The main critique of Rosenhan’s experiment is methodological. Rosenhan assumes that diagnosis is a binary classification event where if one detects 0 out of 100 of the fake patients (i.e. sensitivity of picking up fake with a of 0%), the diagnostic accuracy is very poor. In reality, the prior probability of having a fake patient is so low that the posterior probability of 0 out of 100 is not very surprising with a very good diagnostic test. Moreover, psychiatric diagnoses (or any medical diagnosis) is not designed to be 1) binary 2) sensitive to pick up fakes. One would hope that in the emergency room you would pick up all the real heart attacks, even if you decide to also pick up a few fake ones and subject them to more definitive diagnostic tests. In psychiatry, the definitive tests are observations from a longitudinal course that can span months.

Typically, a psychiatrist who sees someone with a complaint of psychotic symptoms like hearing voices might be a few “differentials”: a psychotic illness, a mood disorder, or something else. The likelihood of the assignment of labels are not fixed as pieces of evidence.
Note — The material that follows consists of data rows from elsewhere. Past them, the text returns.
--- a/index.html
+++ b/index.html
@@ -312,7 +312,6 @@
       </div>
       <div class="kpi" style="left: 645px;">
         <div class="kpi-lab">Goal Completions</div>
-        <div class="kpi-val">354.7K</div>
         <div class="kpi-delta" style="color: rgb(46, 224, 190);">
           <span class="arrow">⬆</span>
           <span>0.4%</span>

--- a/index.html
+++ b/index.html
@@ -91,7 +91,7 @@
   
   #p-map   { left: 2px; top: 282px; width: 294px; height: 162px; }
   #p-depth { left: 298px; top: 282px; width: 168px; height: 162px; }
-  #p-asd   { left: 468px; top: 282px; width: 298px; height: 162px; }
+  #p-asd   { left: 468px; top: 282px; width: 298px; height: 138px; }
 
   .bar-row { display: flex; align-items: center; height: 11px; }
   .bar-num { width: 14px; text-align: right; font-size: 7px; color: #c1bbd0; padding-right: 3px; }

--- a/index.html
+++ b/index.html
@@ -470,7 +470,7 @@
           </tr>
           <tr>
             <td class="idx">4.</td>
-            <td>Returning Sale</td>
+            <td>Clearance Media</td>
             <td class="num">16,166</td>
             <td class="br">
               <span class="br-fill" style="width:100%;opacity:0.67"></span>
The uncertainty strikes me as a good thing, though DSM explicitly rejects diagnostic ambiguity, perhaps because whoever created it is not use to think about diagnosis as a Bayesian inference process.
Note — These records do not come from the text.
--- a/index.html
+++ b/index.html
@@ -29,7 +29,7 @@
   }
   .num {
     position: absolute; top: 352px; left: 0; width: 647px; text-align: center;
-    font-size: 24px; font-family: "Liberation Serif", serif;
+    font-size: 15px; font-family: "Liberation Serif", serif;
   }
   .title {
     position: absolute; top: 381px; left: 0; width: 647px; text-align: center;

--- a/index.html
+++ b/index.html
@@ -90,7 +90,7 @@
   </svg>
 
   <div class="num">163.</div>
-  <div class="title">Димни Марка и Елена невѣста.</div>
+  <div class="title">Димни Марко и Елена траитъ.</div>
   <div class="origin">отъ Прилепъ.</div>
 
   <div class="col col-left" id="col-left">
This brings us to today and Slater’s experiment. This is an important and timely discussion. Patients who fake symptoms show up to emergency rooms frequently, and many are now discharged, sometimes without a diagnosis. Because of criticisms like Rosenhan’s, more restrictive treatments like hospitalizations are much less frequently used today. Problem is, unpredictable events from these discharges occur. All the controversies come up because people become emotionally entangled in the consequences of an incorrect diagnosis, but without thinking in a mathematically rigorous way it is difficult to push for progress. What should occur is a large-scale quantitative model of the posterior probability of unlikely but consequential events (like post discharge violence), and using the model to forecast and guide interventions, as human judgments exhibit fundamental limits in making these decisions. However, it is difficult to articulate this to stakeholders, let alone to the public, because the foundational concepts such as “prior probability” are very non-intuitive, and there are genuine legal consequences that need to be worked out (i.e. Bayesian reasoning is not immediately compatible with the principle of assumed innocence in jurisprudence). I don’t have a coherent proposal but I think training policymakers in Bayesian reasoning (and, by extension, the important distinction between hypothesis testing and predictive model which I emphasized multiple times in this blog) can be helpful.